Asli Çavuşoğlu The focus of Çavuşoğlu’s work stems from experimental narrative exercises on loss, repetition, replicas and narrative interplay across various art media. In the work In Patagonia after Bruce Chatwin she re-enacts a journey in South America 20 years after Bruce Chatwin’s original, and depicted in the blurred reality fiction novel In Patagonia. Her journey can be read as the initiation of a fascinated reader of the book who wants to create her own experience, visiting those places named in the book and using the same transportation means Chatwin used, finding the same people Chatwin talked to. Asli Çavuşoğlu plans to address the improbable by looking into the knowledge potential in Cambridgeshire and incorporate this into a new sculptural work.
Andy Holden's work incorporates monumental outdoor structures, plaster and bronze sculpture, film, painting, recorded music and musical performance. Often showing these diverse media together, his work builds a fragmented yet richly textured collision of ideas, references and forms. In the work The Pyramid Piece currently presented at Tate Britain’s Art Now (to April 2010), a gigantic knitted boulder is presented alongside an accompanying film and a selection of small pyramid souvenirs. The Pyramid Piece acts as a means of representing and reconciling the guilt of an event from the artist’s childhood – stealing a rock from the Great Pyramid of Cheops, Giza. For Wysing, Holden will develop his musical practice more deeply by creating a music festival for artists’ music, and invite public participation within the festival.
Fabiano Marques approaches his work is as if it were a game, building structures which have their own rules of interaction. His playfulness often responds to specific settings, as in Mar Pequeno (2003), a work that takes the name of a tropical setting some 150 kilometers away from Sao Paulo, Brazil where many rivers join the South Atlantic. The work documents a 7-hour interaction between the artist and a series of floating wooden structures which, at times, function as a raft. More recently, Marques has developed a sculptural airplane using the design of the plan for the city of Brasilia, and in testing its ability to fly he will also seek to test the concept of Brazilian modernism and identity. He will seek to apply his approach to making utopian projects a reality in his commission for this camp.
Julie Myers makes work in response to place and encounters with people. Combining geographic data with aural history, local knowledge, collective and shared experience. Using film, photography, sound, web and locative technologies to produce projects that range from sophisticated mediascapes and interactive films to hand-drawn maps. Previous work has been commissioned by: Arts Council England, The British Film Institute, The British Council, The Institute of Contemporary Art and The National Portrait Gallery, London.
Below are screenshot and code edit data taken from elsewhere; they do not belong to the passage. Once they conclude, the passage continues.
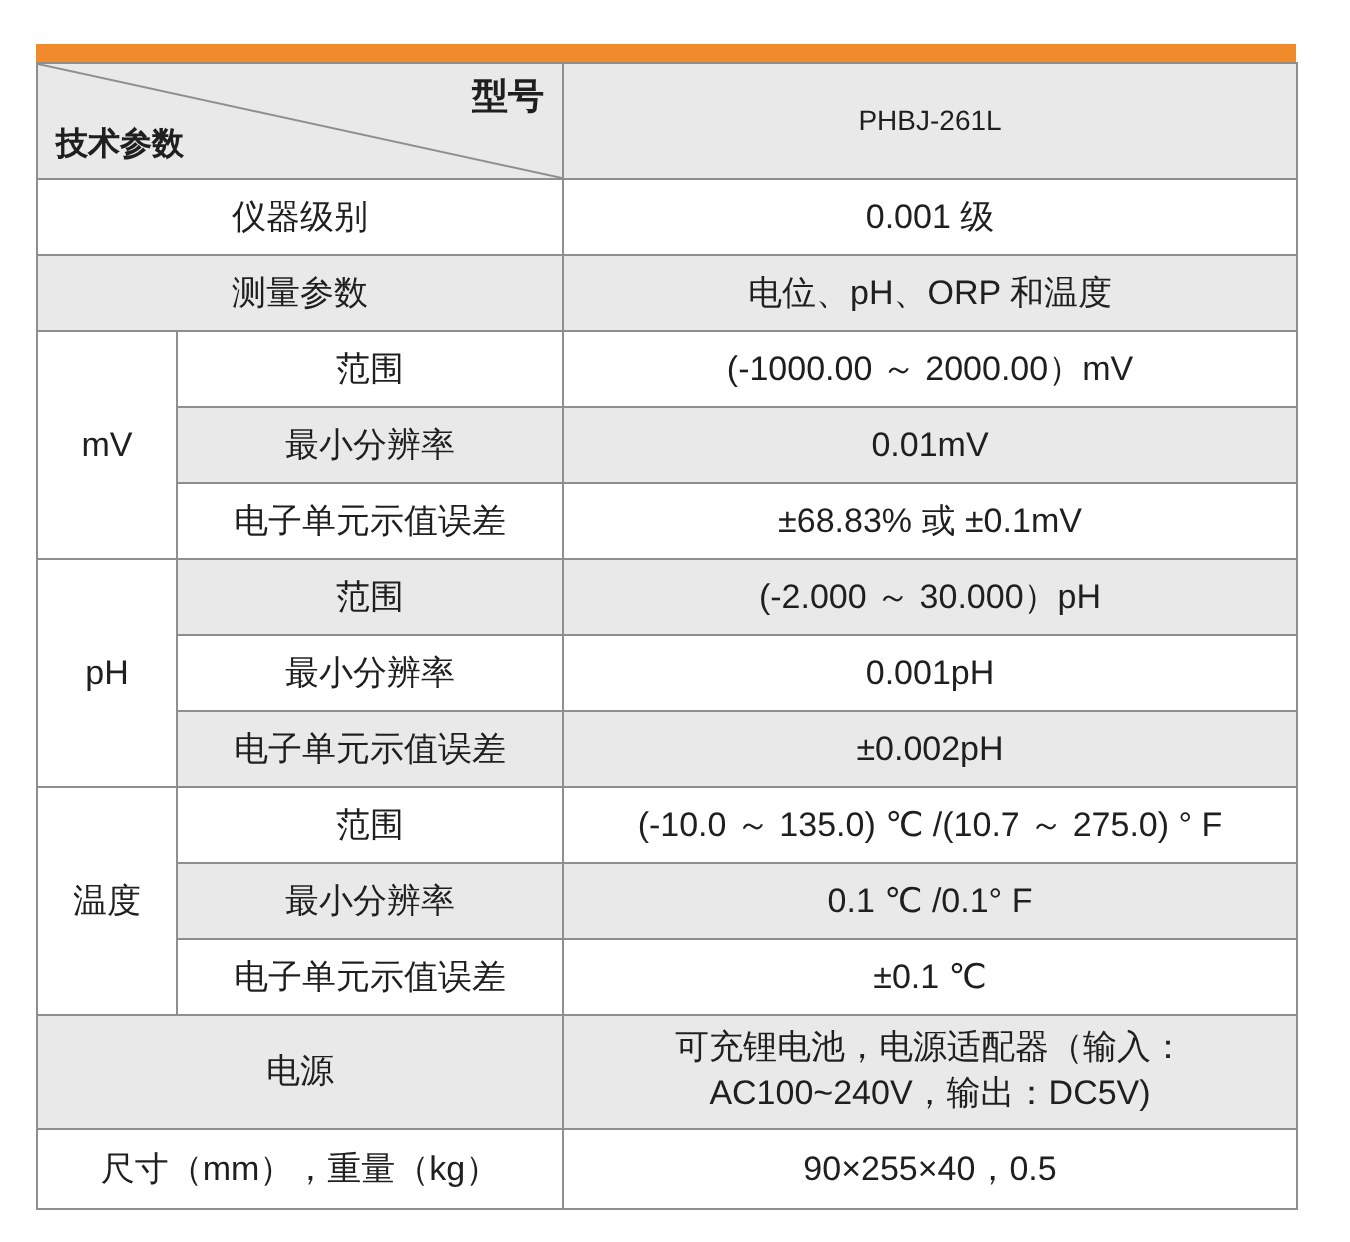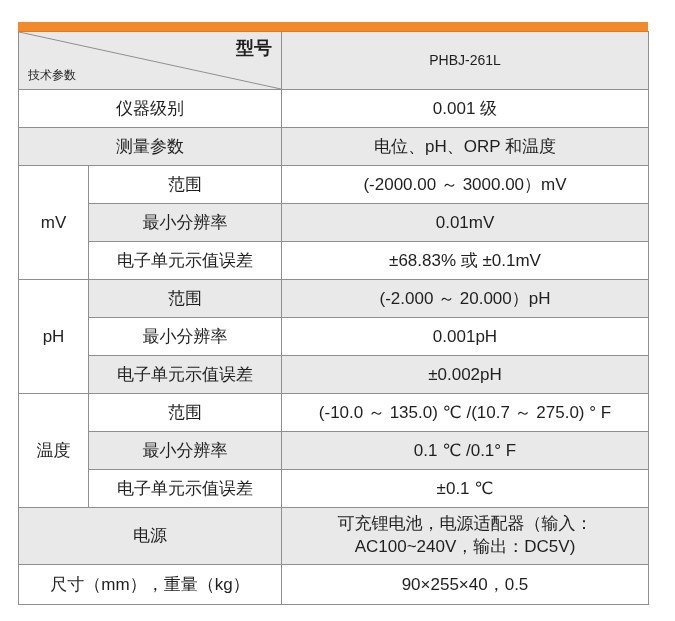--- a/index.html
+++ b/index.html
@@ -67,22 +67,22 @@
     position: absolute;
     top: 5px;
     right: 9px;
     font-weight: bold;
     font-size: 18px;
   }
   .diag-bottom {
     position: absolute;
     bottom: 6px;
     left: 9px;
-    font-weight: normal;
-    font-size: 12px;
+    font-weight: bold;
+    font-size: 16px;
     margin-top: 45px;
   }
   .model-cell {
     font-weight: bold;
     font-size: 14px;
   }
   .power-value div { line-height: 1.35; }
 </style>
 </head>
 <body>
@@ -115,35 +115,35 @@
     </tr>
 
     <tr class="shade-gray">
       <td colspan="2" class="row-std">测量参数</td>
       <td class="row-std">电位、pH、ORP 和温度</td>
     </tr>
 
     <tr class="shade-white">
       <td rowspan="3" class="group-cell">mV</td>
       <td class="row-std">范围</td>
-      <td class="row-std">(-2000.00 ～ 3000.00）mV</td>
+      <td class="row-std">(-1000.00 ～ 2000.00）mV</td>
     </tr>
     <tr class="shade-gray">
       <td class="row-std">最小分辨率</td>
       <td class="row-std">0.01mV</td>
     </tr>
     <tr class="shade-white">
       <td class="row-std">电子单元示值误差</td>
       <td class="row-std">±68.83% 或 ±0.1mV</td>
     </tr>
 
     <tr class="shade-gray">
       <td rowspan="3" class="group-cell">pH</td>
       <td class="row-std">范围</td>
-      <td class="row-std">(-2.000 ～ 20.000）pH</td>
+      <td class="row-std">(-2.000 ～ 30.000）pH</td>
     </tr>
     <tr class="shade-white">
       <td class="row-std">最小分辨率</td>
       <td class="row-std">0.001pH</td>
     </tr>
     <tr class="shade-gray">
       <td class="row-std">电子单元示值误差</td>
       <td class="row-std">±0.002pH</td>
     </tr>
Industrial collaborators include: Adobe Systems, USA, British Telecom, UK and Philips Multi Media, FR.
Emily Rosamond is an installation artist and academic researcher working across drawing, sculpture, writing, performance and video. Her work explores objects as agents of social space, and her current research interests include characterization in contemporary sculpture, affect theory, intersubjectivity, Guattarian ecologies, and speech-acts. For her new commission she will openly study concepts of spacializations of consciousness found in the work of various thinkers such as Plato and Freud. Rosamond wants to address these concepts and push how we circumvent space. For her commission she will be constructing a site specific work based on her concept of the ‘constellation of material instances.
Bedwyr Williams works include stand-up comedy, sculpture and painting, posters and photography. Drawing on his own experiences he approaches the world both satirically and wholly seriously simultaneously, revealing both his and our own idiosyncrasies and neuroses. Through a broad range of media, a strong sense of surrealistic humor and a sharp critical mind, he explores notions of what it means to be an artist born, living and working regionally. Bedwyr Williams has been invited for his interest in researching and exploring new approaches to sculpture, and his interest in taking inspiration from the local environment.